As far as collections go, this one will give you the most bang for your $30. Each game will take an average of fifteen hours to get through and much longer to actually fully complete. See, Insomniac was putting achievements/trophies in their games before it was a thing and they called them skill points. Some are easy, some require thinking outside of the box (or looking it up online, you smelly cheater), and some are downright brutal. With the collection, each game not only maintains its original list of skill points (and the bonuses they unlock) but also a slew of trophies that will push you to 100% completion.
The harshest negative this collection has to deal with is that, unlike both the Sly and Jak series, we have continued to get more from Ratchet. Between various sequels, spin-offs, the Future trilogy, and the decidedly mediocre recent four player co-op game, it's safe to say the series has started to get a little stale. Playing through the remastered original trilogy is less a case of getting reacquainted with an old friend and more a reminder of how far the series has fallen.

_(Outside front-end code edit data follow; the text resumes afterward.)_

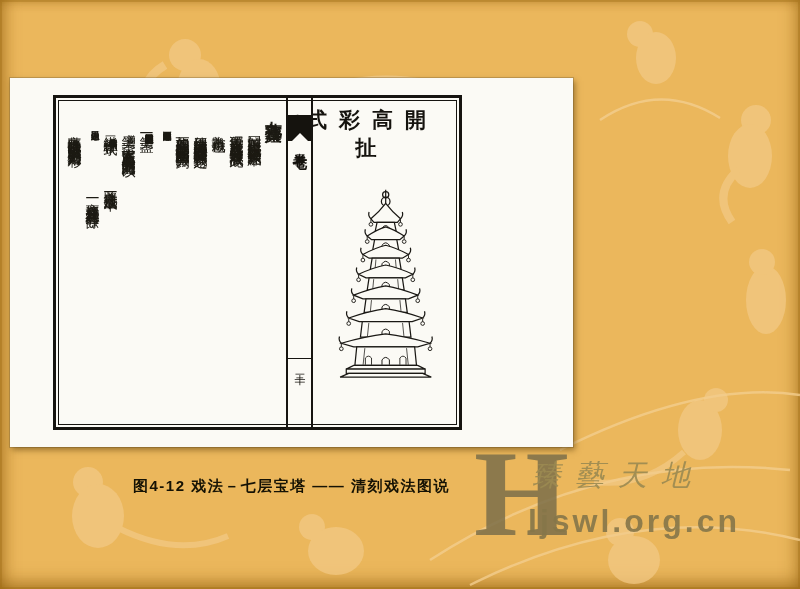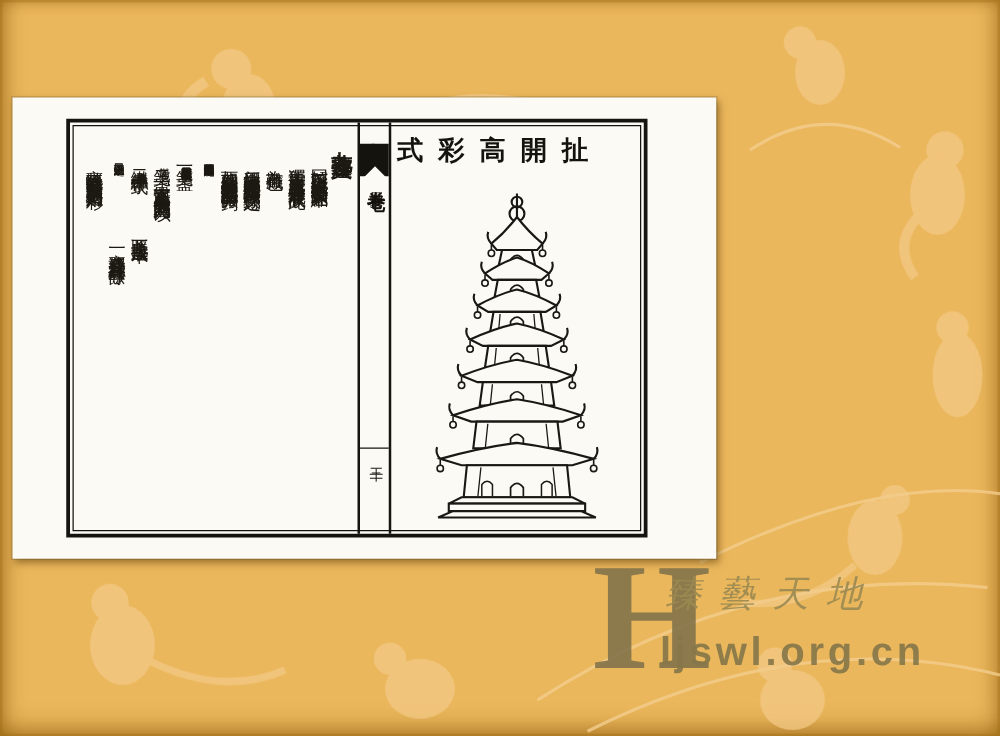--- a/index.html
+++ b/index.html
@@ -14,21 +14,21 @@
                inset 0 8px 12px -8px rgba(140,90,10,.45);
   }
   .pattern{position:absolute;inset:0;z-index:0;}
   
   .scanpage{
     position:absolute;left:10px;top:78px;width:563px;height:369px;
     background:#fbfaf5;z-index:2;
     box-shadow:2px 3px 6px rgba(90,60,10,.55),0 0 0 1px rgba(120,100,60,.35);
   }
   .frame{
-    position:absolute;left:43px;top:17px;width:465px;height:335px;
+    position:absolute;left:43px;top:17px;width:409px;height:335px;
     border:3.5px solid #161410;box-sizing:border-box;text-decoration:underline;
   }
   .frame-inner{position:absolute;inset:2px;border:1px solid #161410;}
   
   .textblock{
     position:absolute;left:0;top:0;bottom:0;width:230px;
     writing-mode:vertical-rl;padding:7px 3px;box-sizing:border-box;
     color:#1c1a13;font-family:"Liberation Serif",serif;overflow:hidden;
   }
   .tcol{line-height:18px;font-size:14px;padding-top:20px;letter-spacing:1px;}
@@ -288,20 +288,21 @@
                           Q 146 275 151 281 L 151 292" fill="none" stroke="#1a1814" stroke-width="1.4"></path>
               <path d="M 66 293 L 170 293 L 182 299 L 54 299 Z" fill="#fbfaf5" stroke="#1a1814" stroke-width="2"></path>
               <rect x="54" y="299" width="128" height="7" fill="#fbfaf5" stroke="#1a1814" stroke-width="2"></rect>
               <path d="M 58 306 L 178 306 L 192 312 L 44 312 Z" fill="#fbfaf5" stroke="#1a1814" stroke-width="2"></path>
             </svg>
         </div>
       </div>
     </div>
   </div>
 
+  <div class="caption">图4-12 戏法－七层宝塔 —— 清刻戏法图说</div>
 
 
   <div class="watermark">
     <span class="wm-h">H</span>
     <span class="wm-cn">臻藝天地</span>
     <span class="wm-domain">ljswl.org.cn</span>
   </div>
 
 </div>
 

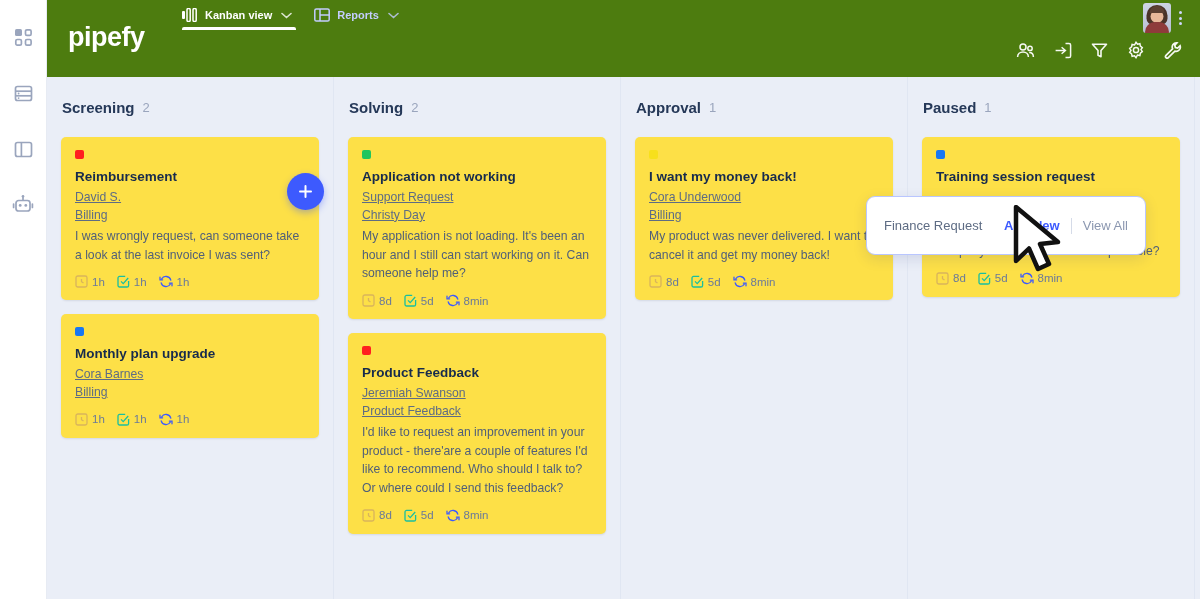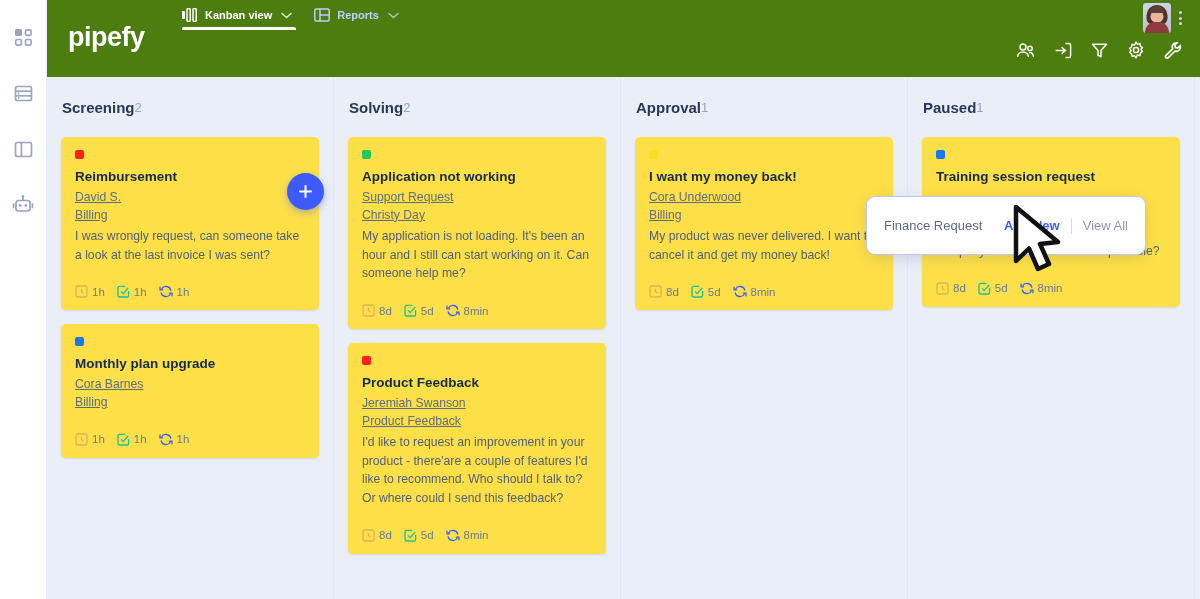--- a/index.html
+++ b/index.html
@@ -80,42 +80,42 @@
   
   .board {
     flex: 1; background: #eaeef7; display: flex; position: relative; overflow: hidden;
   }
   .lane {
     width: 287px; flex: 0 0 287px; height: 100%;
     border-right: 1px solid #e0e6f2; position: relative; padding: 0 14px;
   }
   .lane:first-child { border-left: none; }
   .lane-head {
-    display: flex; align-items: center; gap: 0; height: 60px; padding-left: 1px;
+    display: flex; align-items: center; gap: 8px; height: 60px; padding-left: 1px;
   }
   .lane-name { font-size: 15px; font-weight: 700; color: #253858; }
   .lane-count { font-size: 13px; color: #9aa5bd; font-weight: 400; }
   .add-btn {
     position: absolute; right: 9px; top: 96px; width: 37px; height: 37px; border-radius: 50%;
     background: #3d5afe; color: #fff; border: none; cursor: pointer;
     display: flex; align-items: center; justify-content: center;
     box-shadow: 0 3px 7px rgba(61,90,254,.38); z-index: 5;
   }
   .add-btn svg { display: block; }
 
   .card {
     background: #fde047; border-radius: 5px; padding: 13px 14px 12px 14px;
     margin-bottom: 14px; box-shadow: 0 1px 2px rgba(16,30,70,.10);
     cursor: pointer; position: relative;
   }
   .tag { width: 9px; height: 9px; border-radius: 2px; margin-bottom: 10px; }
   .card-title { font-size: 13.5px; font-weight: 700; color: #172b4d; margin-bottom: 5px; }
   .card-sub { font-size: 12.2px; color: #5e6c84; line-height: 1.45; text-decoration: underline; }
   .card-desc { font-size: 12.2px; color: #505f79; line-height: 1.52; margin-top: 3px; }
-  .metrics { display: flex; align-items: center; gap: 12px; margin-top: 21px; }
+  .metrics { display: flex; align-items: center; gap: 12px; margin-top: 11px; }
   .metric { display: flex; align-items: center; gap: 4px; font-size: 11.5px; color: #6b7a99; }
   .metric svg { display: block; }
 
   
   .popup {
     position: absolute; left: 866px; top: 196px; width: 280px; height: 59px;
     background: #ffffff; border: 1.4px solid #b9c6ff; border-radius: 9px;
     display: flex; align-items: center; padding: 0 17px; z-index: 40;
     box-shadow: 0 4px 14px rgba(30,50,120,.13);
   }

All that said, this is still my favorite action series from that era of gaming. It's still satisfying to run through alien worlds with a robot on your back, a funky beat in your ears, while firing a raygun that transforms enemies into ducks that lay explosive eggs. It's still hilarious when you realize that Dr. Nefarious (the third game’s villain and arch nemesis of Captain Qwark) is voiced by Armin Shimerman who is best known for playing Quark on Deep Space Nine. It's still fascinating to get inside the hidden “Insomniac Museum” and get behind the scenes info from the developers.
Look at how many ducks I give.
All in all the strength of this collection is in the strength of the source material. The uprezing makes these games play closer to how you remember them than how they actually were. Thanks to the skill points, trophies, multiplayer, and challenge modes the replay value is quite high. The control is solid, the characters are endearing, and most importantly the game is just damn fun. So go ahead and relive the heyday of this series; you won’t be disappointed.